Les Hauts-de-France comptent parmi les régions les plus touchées par l'illettrisme. Pour les personnes qui ne savent ni lire ni écrire correctement, la vie quotidienne est remplie d'embûches. À Amiens, Corinne Coquelle, quinquagénaire, a réussi à sortir de l'illettrisme grâce à une association.
Elle a dû attendre d'avoir 53 ans pour acheter ses premiers livres et faire des mots mêlés. Et pour en arriver là, Corinne Coquelle a beaucoup travaillé. Sortir de l'illettrisme est un défi pour les adultes qui ont vécu toute leur vie sans lire ni écrire. En Picardie, 11% des habitants entre 16 et 65 ans sont en situation d'illettrisme. C'est quatre points de plus que la moyenne nationale.
De longues années de blocage
À Amiens, l'association Le Cardan aide depuis des années ces personnes dans leur apprentissage de l'écriture, la lecture, et l'utilisation des outils informatiques. Poussée par une assistante sociale, Corinne Coquelle a trouvé le courage de s'y inscrire. Scolarisée très jeune dans un institut spécialisé qui n'était pas adapté à ses besoins, elle a rapidement perdu pied et a conservé de très grosses lacunes avec les lettres. Souvent moquée, voire insultée, elle a développé un blocage qu'elle a mis plusieurs années à surmonter.
"Petite, je n'avais jamais de livre dans les mains. Je m'amusais, je bricolais et je passais du temps avec ma mère, se souvient-elle. J'étais renfermée sur moi-même, on me disait : "la gogole, elle sait pas lire !"".
Un gain d'autonomie
Au fil des semaines, accompagnée par une bénévole, elle a progressé considérablement. Auparavant, déchiffrer un panneau routier était une épreuve. Aujourd'hui, elle est capable de retranscrire des nombres en lettres, de recopier une recette de cuisine et elle peut même accomplir seule ses démarches. Un gain d'autonomie dont elle est fière. "Je vais à la banque, la CAF, à la Sécu. J'ai même fait mon changement d'adresse pour les impôts sur internet."

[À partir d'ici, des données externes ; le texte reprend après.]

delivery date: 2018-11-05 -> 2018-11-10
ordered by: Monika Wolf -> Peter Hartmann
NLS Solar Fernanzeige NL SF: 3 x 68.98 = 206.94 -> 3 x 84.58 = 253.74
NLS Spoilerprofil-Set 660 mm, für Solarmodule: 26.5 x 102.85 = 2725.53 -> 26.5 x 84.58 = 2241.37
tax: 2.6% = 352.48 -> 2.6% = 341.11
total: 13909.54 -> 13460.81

Autant d'actes qui paraissent anodin pour la majorité des gens mais qui relève d'une belle victoire pour Corinne, qui a vu sa vie changer. Jacqueline Goret, la bénévole qui l'a accompagnée tout au long de son apprentissage, est ravie des progrès de son élève. "Corinne avait quelques bases et elle a évolué en tout. L'autre jour, elle m'a appelée pour me dire qu'elle prenait le train. C'est formidable pour quelqu'un qui n'osait même pas prendre le bus !, se réjouit-elle. Ça change une vie d'être indépendant, de pouvoir circuler..."

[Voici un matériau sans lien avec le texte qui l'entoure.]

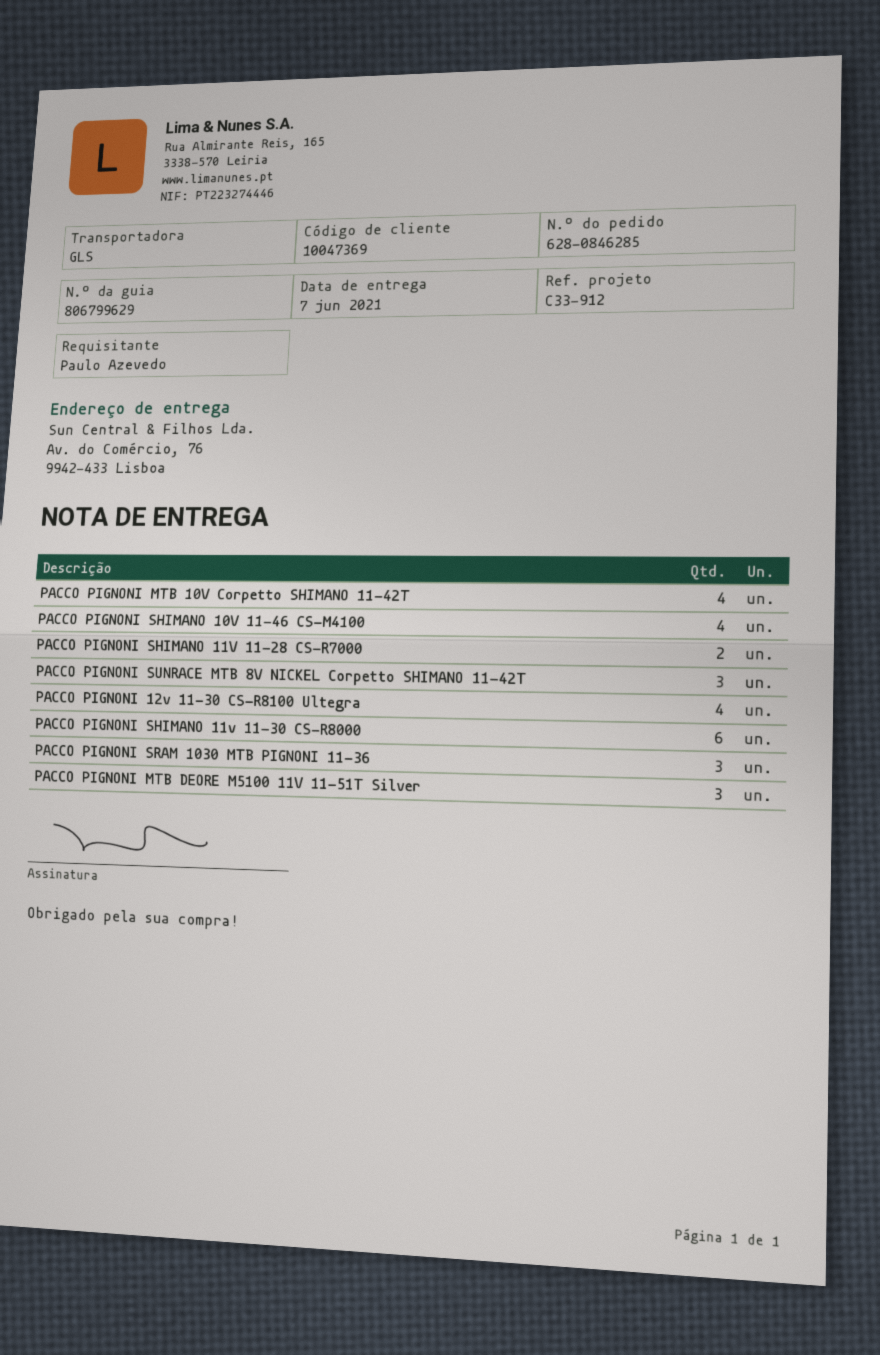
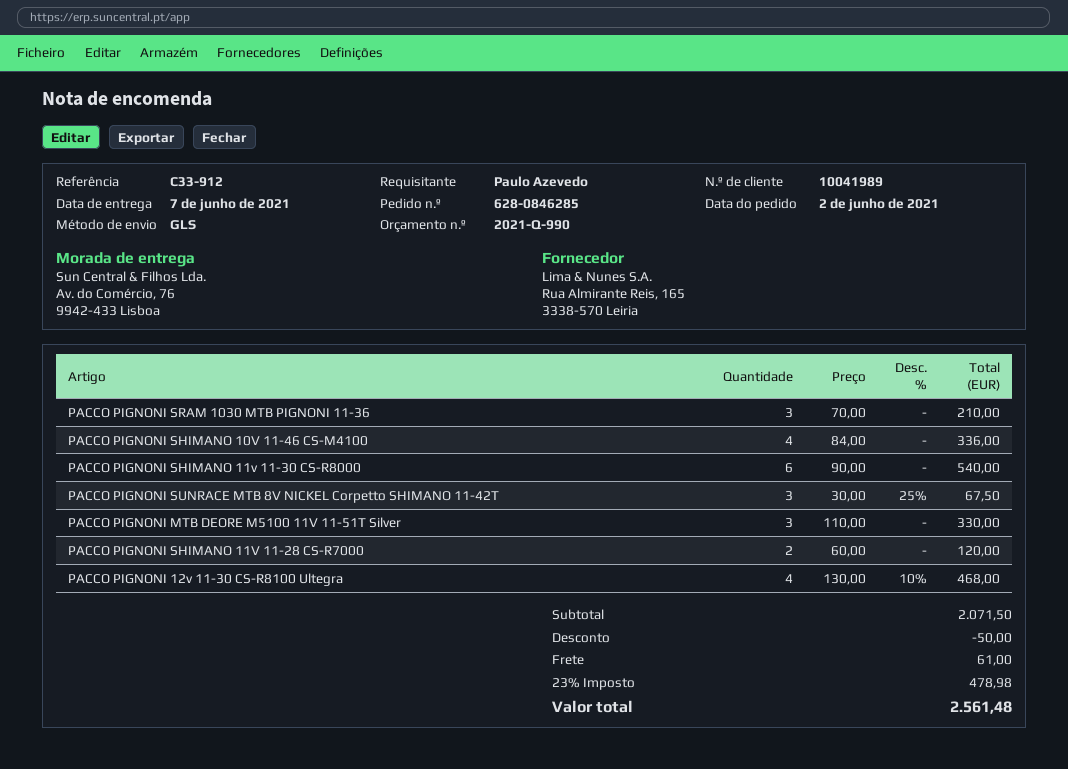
customer number: 10047369 -> 10041989
PACCO PIGNONI MTB 10V Corpetto SHIMANO 11-42T: 4 -> none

"Mon entourage est fier de moi"
D'autant qu'il est plus difficile d'apprendre à lire et écrire à l'âge adulte. C'est un parcours de longue haleine, qui peut durer plusieurs mois voire plusieurs années. Souvent victimes de railleries et bloquées par un manque de confiance en elles, les personnes en situation d'illettrisme doivent faire preuve de beaucoup de courage. "Ça vaut le coup ! Je suis contente de moi, d'avoir réussi. Mon entourage est fier, ma mère est contente, confie Corinne. Ça me plait de lire, je continuerai tout le temps. Avant, je ne pouvais même pas envoyer de SMS."
Et sa nouvelle vie ne fait que commencer. Forte de ses nouvelles compétences, elle compte désormais trouver un nouvel emploi dans la couture. Et apprendre à conduire, pour gagner encore en autonomie.